Yes: such is man without a soul! And like the smoking candle wick, the wick that the housewife, when she refilled the primitive lantern with oil in the morning, threw away because it was no longer usable. Oh, what an apt image of the man whose vocation it would be to shine God's light, but whose lack of oil of the soul makes him a barely flickering, smoking, foul-smelling wick. Oh, how bitter to live thus! And yet I say that it is good sometimes to be in this cracked reed state, this smoking candle-stick state, even if it is bitter! It's good for something, you know! It's good to feel in the fullness of one's heart how dependent one is on God! How little strength he has, how little strength he has without God! He is compelled to plead with Him, and to look to Him for help. For by nature we are all inclined to regard God as a kind of philosophical formula, a concept, to think of Him as being! But the misery of our own powerlessness makes us take God seriously! Then we see that without God we cannot live, without Him our life becomes hell. That is when God begins to become a tangible reality for us. We learn to live by faith! Even powerlessness can be a source of blessing in our lives, because it drives us to God!

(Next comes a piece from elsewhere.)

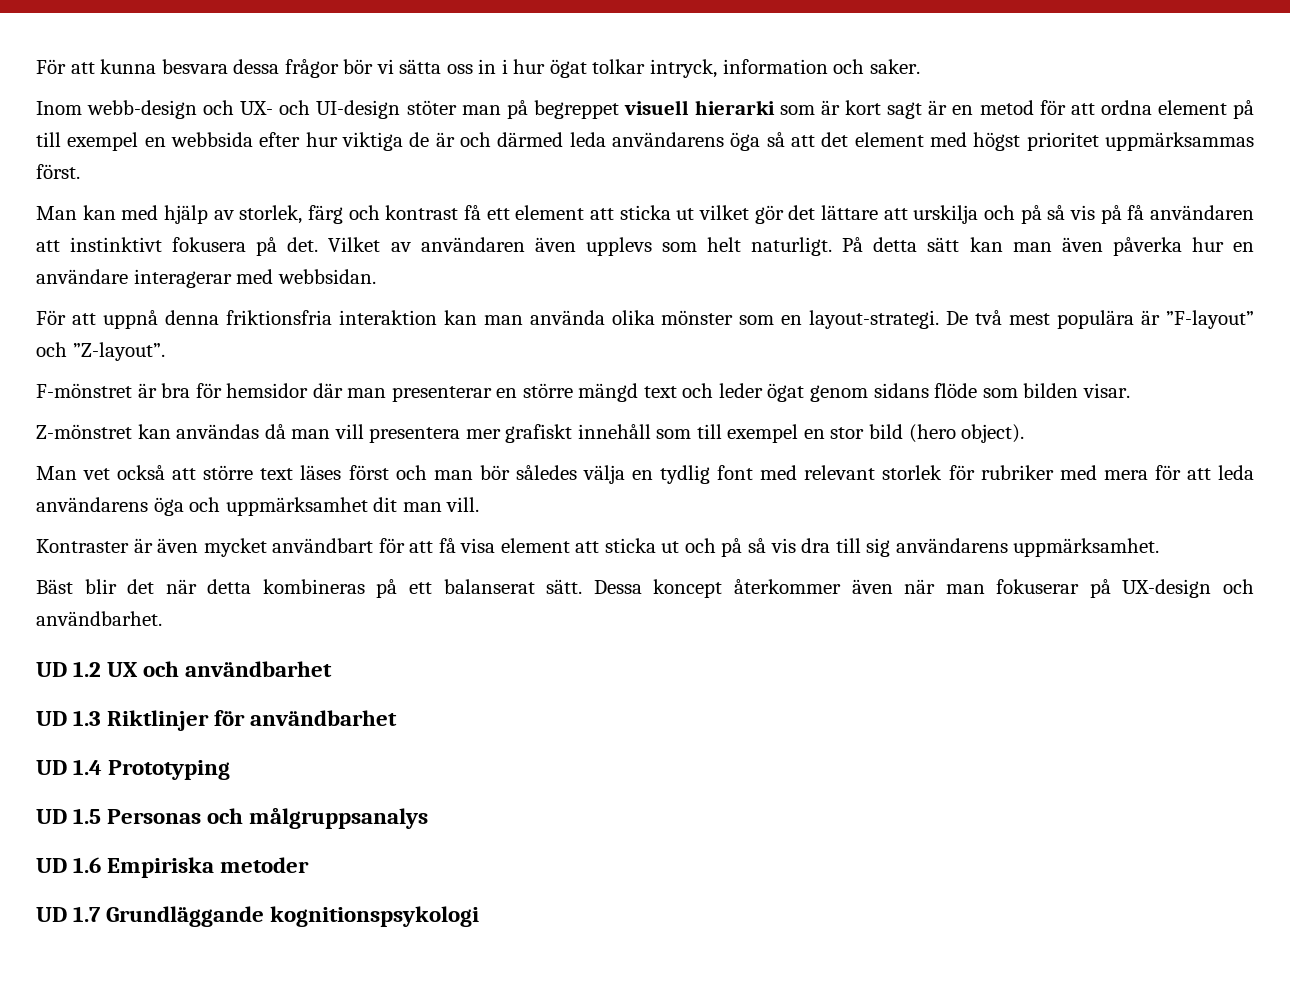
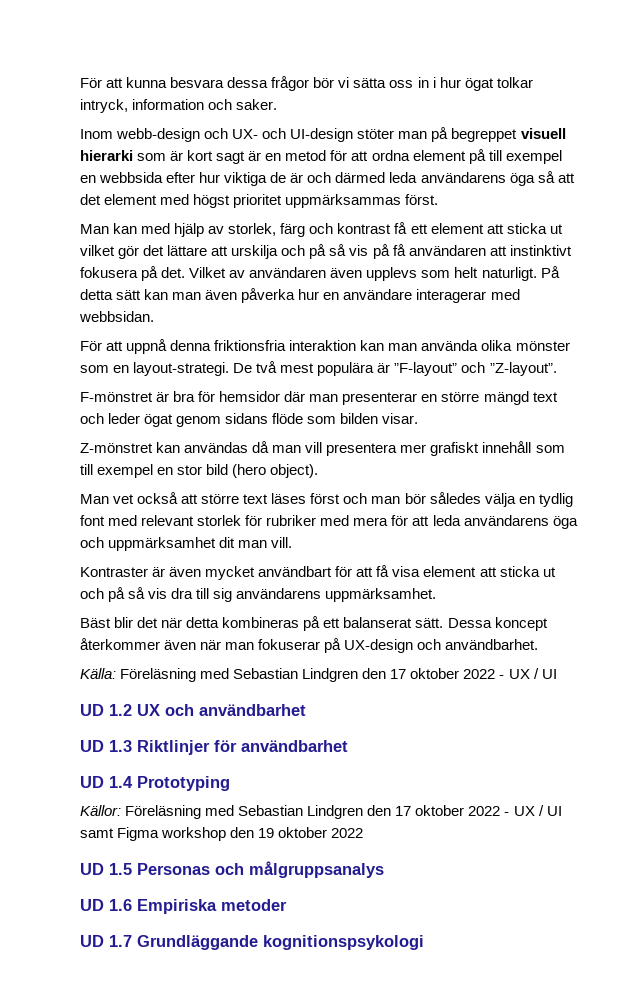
(162, 618) none -> [80,668,557,682] // Källa: Föreläsning med Sebastian Lindgren den 17 oktober 2022 - UX / UI
(231, 770) none -> [80,805,562,819] [80,827,364,841] // Källor: Föreläsning med Sebastian Lindgren den 17 oktober 2022 - UX / UI samt Figma workshop den 19 oktober 2022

Look, God Himself encourages every discouraged, weary, weary soul. The Word says of Jesus, "He will not break a broken reed, nor put out a flickering candle. This alone is a great power, that when a man feels that everyone is against him, that everyone is only trampling on him, mocking him; he feels that he is exposed, helpless, helpless, his soul is paralysed; he feels that everyone has turned away from him, abandoned him: one person, not the mightiest, does not press him down even more, does not extinguish the flickering flame, but opens his arms to him, stands by him, takes him into his side! Yes: this alone gives you unheard-of strength, that there is Someone, Jesus, Who does not reject you, but with great tender love bends down and embraces you! This is how the Old Testament speaks of Jesus as God's love extended to the weakened and faltering. And in the New Testament, the apostle Paul says of the same Jesus. Jesus strengthens me, pours new strength into the weary - He gives just what is so much needed today: strength! Spiritual strength! I have seen so often how Jesus can give a person wonderful strength in the face of death. Many times I have sat beside a patient with a face disfigured by the fear of death, and I have seen how, under the influence of Jesus Christ, the faint spirit has been strengthened, encouraged, and has awaited death with a smile and a smile of peace. Well then, if the presence, the word, the nearness of Christ is so realistically empowering in the face of the most fearsome power, is it not much more so in the face of life?! For if one can give such power to death, he can also give power to life!
Let me try to express this miracle in a picture. A friend of mine told me that in the miseries and deprivations of prisoner of war, he consoled himself by always striving in spirit to be at home, surrounded by his loved ones. Physically, he suffered under the barbed wire, but his mind, his hope, his heart and soul remained at home. The knowledge that he was thought of with love from afar, surrounded by prayers, welcomed home, and that he could be one with them in spirit from afar, was an inexpressible strength to him! Something like this, but much more real, is the inner spiritual strengthening of which Paul speaks when he says this: I have all power in Christ who strengthens me. For my thoughts, my hope, my heart, my soul are not in a distant home, but in Christ. And if even the thought of home can give me such strength, how much more so the knowledge that He surrounds me with His love, not from afar, but from close at hand. The apostle Paul's special expression is "I in Christ" and "Christ in me"! I could say: I am in Christ, then Christ is in me. It is somewhat like when a flower is immersed in water, the water is absorbed into the flower. So, if I am in Christ through my prayer, my faith, my soul, my love: then through my prayer, my faith, my soul, the power of Christ's death and resurrection is absorbed into my life and I come to life like a withering flower in water.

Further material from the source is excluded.